In other words, of course Abel Ferrara had a hog-wild COVID film loaded in the chamber as if he’d just been waiting for the streets to clear out so he could use them as his sets. And while “Zeros and Ones” may be incomprehensible even by the nonlinear standards of recent work like 2020’s Jungian dream poem “Siberia,” the confusion of its plot is offset by the conviction of its purpose. If most pandemic films have been the obvious product of compromise — of plans abandoned and reshuffled on the fly — Ferrara’s addition to this grim sub-genre feels like it’s been growing hair in the back of his fridge for God knows how long. It’s a scrambled call to action that’s finally being unleashed now that people can appreciate the stakes. That Ferrara would eventually team up with Ethan Hawke seemed inevitable, but it’s curious that he would do so now, and with a film that can seem like the garbled second part of a call-and-response with Paul Schrader’s “First Reformed” (at least if you cup your ears and listen for a certain wavelength).

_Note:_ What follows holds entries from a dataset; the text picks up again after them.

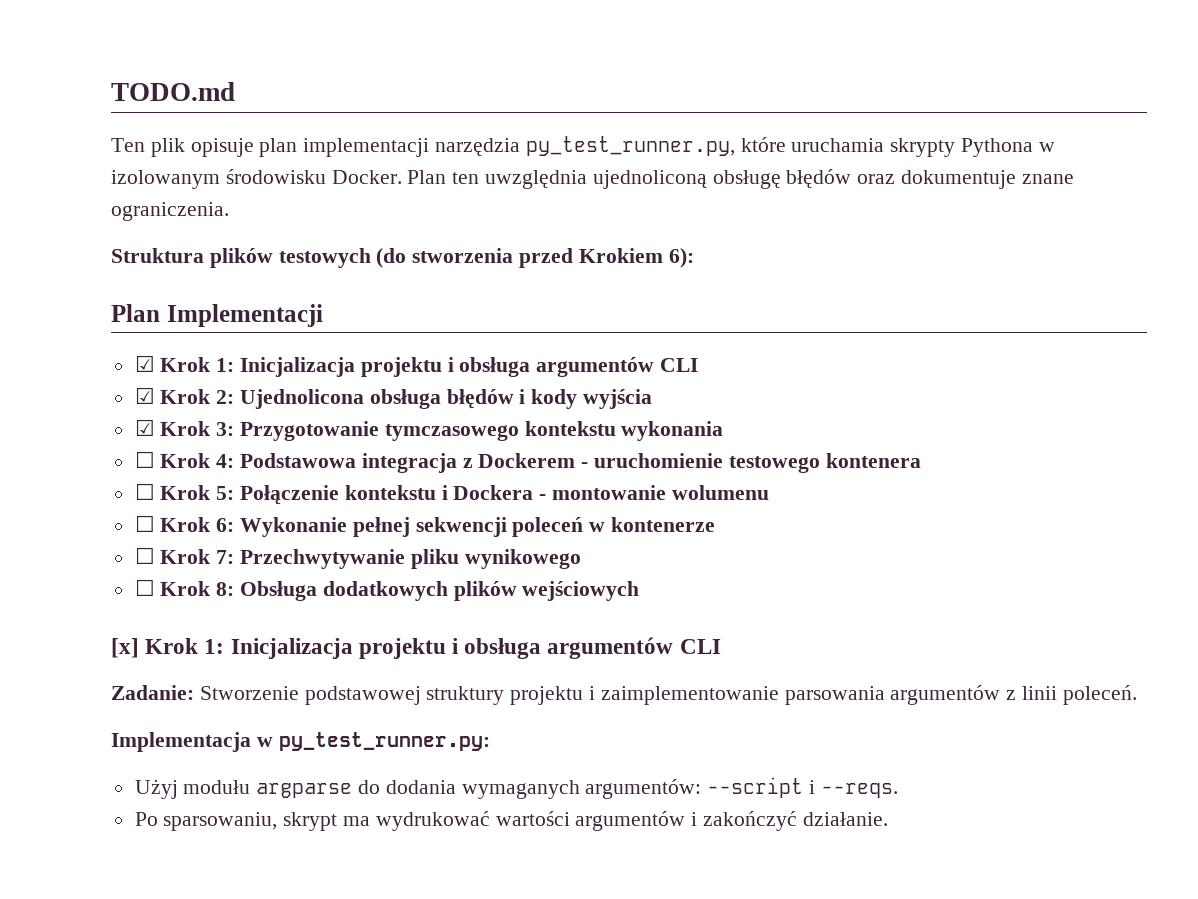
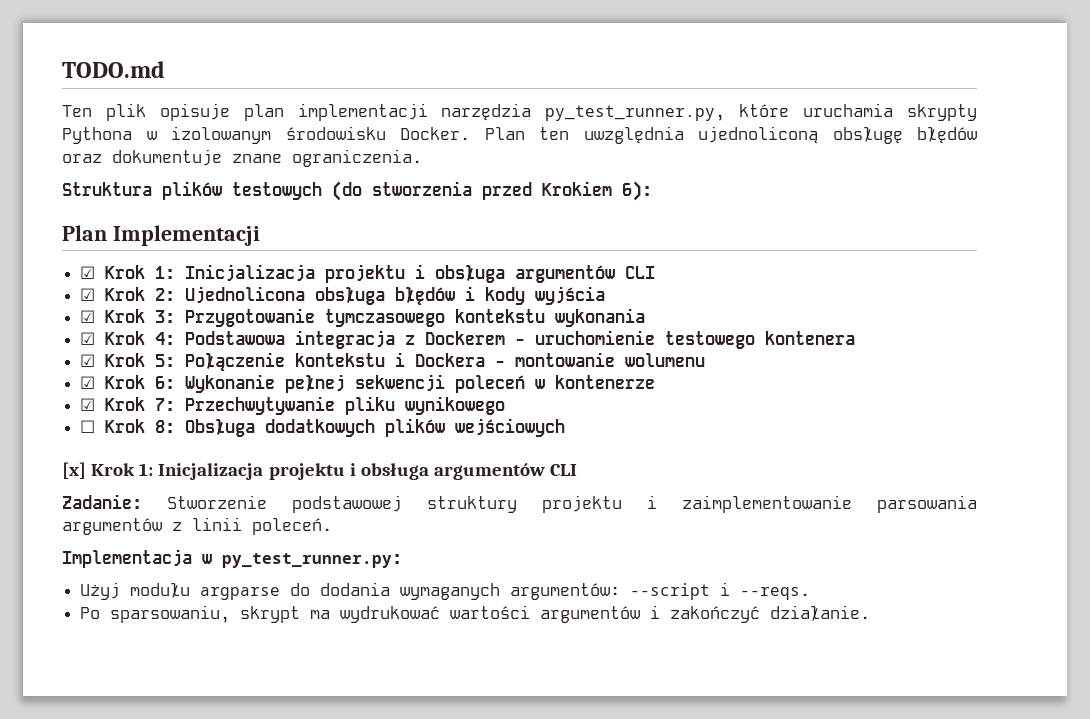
- ☐ Krok 4: Podstawowa integracja z Dockerem - uruchomienie testowego kontenera
+ ☑ Krok 4: Podstawowa integracja z Dockerem - uruchomienie testowego kontenera
- ☐ Krok 5: Połączenie kontekstu i Dockera - montowanie wolumenu
+ ☑ Krok 5: Połączenie kontekstu i Dockera - montowanie wolumenu
- ☐ Krok 6: Wykonanie pełnej sekwencji poleceń w kontenerze
+ ☑ Krok 6: Wykonanie pełnej sekwencji poleceń w kontenerze
- ☐ Krok 7: Przechwytywanie pliku wynikowego
+ ☑ Krok 7: Przechwytywanie pliku wynikowego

If that movie asked, “will God forgive us for what we’re doing to his creation?,” this one answers, “why the hell are we waiting for Him?” If that movie insisted “well, somebody’s got to do something!,” this one agrees, albeit with a much vaguer understanding as to why, and a much vaguer sense of what ought to be done about it. And if that movie ended with the aborted suicide-bombing of a small country church, this one begins with the very successful — very crudely animated in After Effects — suicide-bombing of the Vatican.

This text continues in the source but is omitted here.